Qt C C gurus, I could some advice:

I started writing a Qt6 GUI C app that includes some extern C code. Much to my surprise, upon launch the ui->setupUi(this) call immediately segfaulted and I found myself inside of one of the extern C functions that was imported! This is literally at the first line of my MainWindow constructor - with no calls to any of the C code even added yet.

The C function where the segfault dumped me was named "crc32". I temporarily renamed it (and all calls to it) to test my theory and sure enough the program started correctly afterwards. So... Qt appears to invoke "crc32" when doing things like adding QMenu items... due to some name collision.

I'm puzzled how to fix it. I don't want to change the C code because it's actually a git submodule for a project I do not want to maintain a fork of forever. Since it's Qt calling it from the C side, I can't exactly specify the namespace on the call either.

Weird sidenote: When I was doing testing this morning with Qt5 (instead of 6), I was not running into this issue. The crc32 name collision may be specific to Qt6.

CodePudding user response:

Looks like you are on Linux (or similar) and encountering a violation of the One Definition Rule. When the shared lib loader tries to load symbols from a shared lib, it will first check to see if it already has one with that name loaded. If so, it skips it. Thus, if you try to load two symbols with an identical name, you'll only get one of them, and then problems can ensue.

Possible options:

  1. Hide symbols you don't need in the library.
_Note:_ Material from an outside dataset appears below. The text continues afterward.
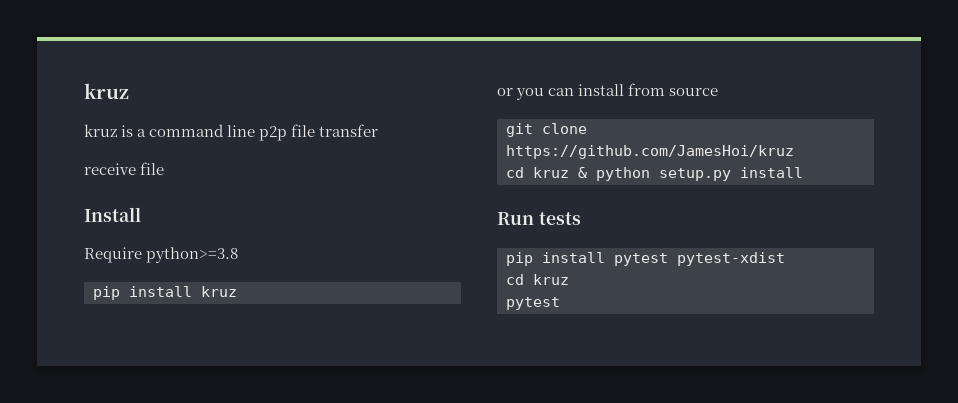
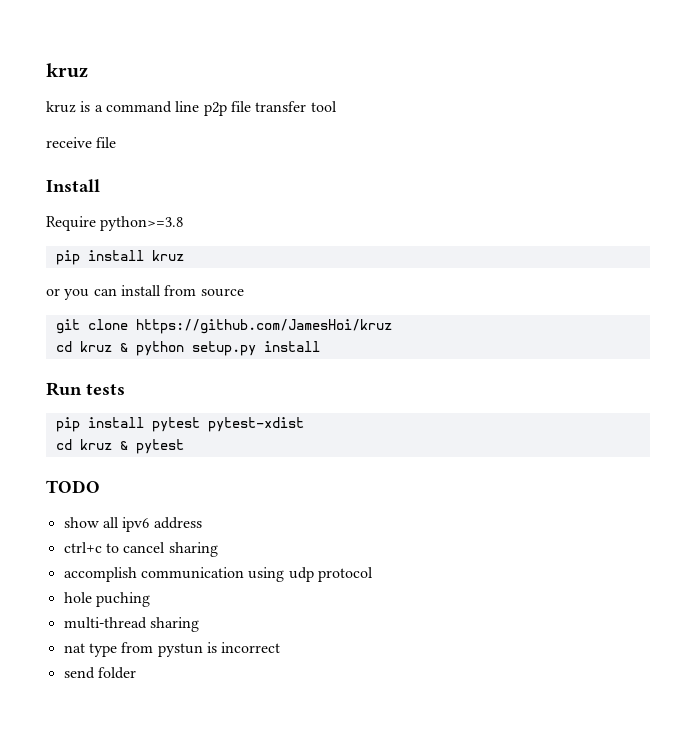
(379, 130) none -> [310,101,337,112] tool
[506,297,560,310] // pytest -> [119,439,184,454] [46,480,100,493] [63,517,202,532] [63,542,218,557] [63,567,373,582] [63,592,150,607] [63,617,199,632] [63,642,281,657] [63,667,136,679] & pytest // TODO // show all ipv6 address // ctrl+c to cancel sharing // accomplish communication using udp protocol // hole puching // multi-thread sharing // nat type from pystun is incorrect // send folder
For this, consider using GCC's visibility controls.
  2. Separate the symbols into different executables and share data with some interprocess communication like shared mem or a socket.
  3. Use dlopen() on one of the libs along with the RTLD_LOCAL flag so it does not override the symbol.
  4. Add a namespace to the project (or use its build options to control that, if available -- like Boost does). Yes, this violates your wish not to modify it, but it could be done with a patch or similar that does not modify the original checkout if you switched to using a package manager like Conan instead of a git submod.

CodePudding user response:

crc32 is a symbol from zlib. Qt does use either the system zlib, or a built-in version of it. If it uses the built-in version, symbols are prefixed with z_ (so z_crc32) to avoid exactly such a clash.

So, if you want to use crc32, you have the options to configure Qt to either not use zlib at all (-no-zlib), or use the built-in version (-qt-zlib).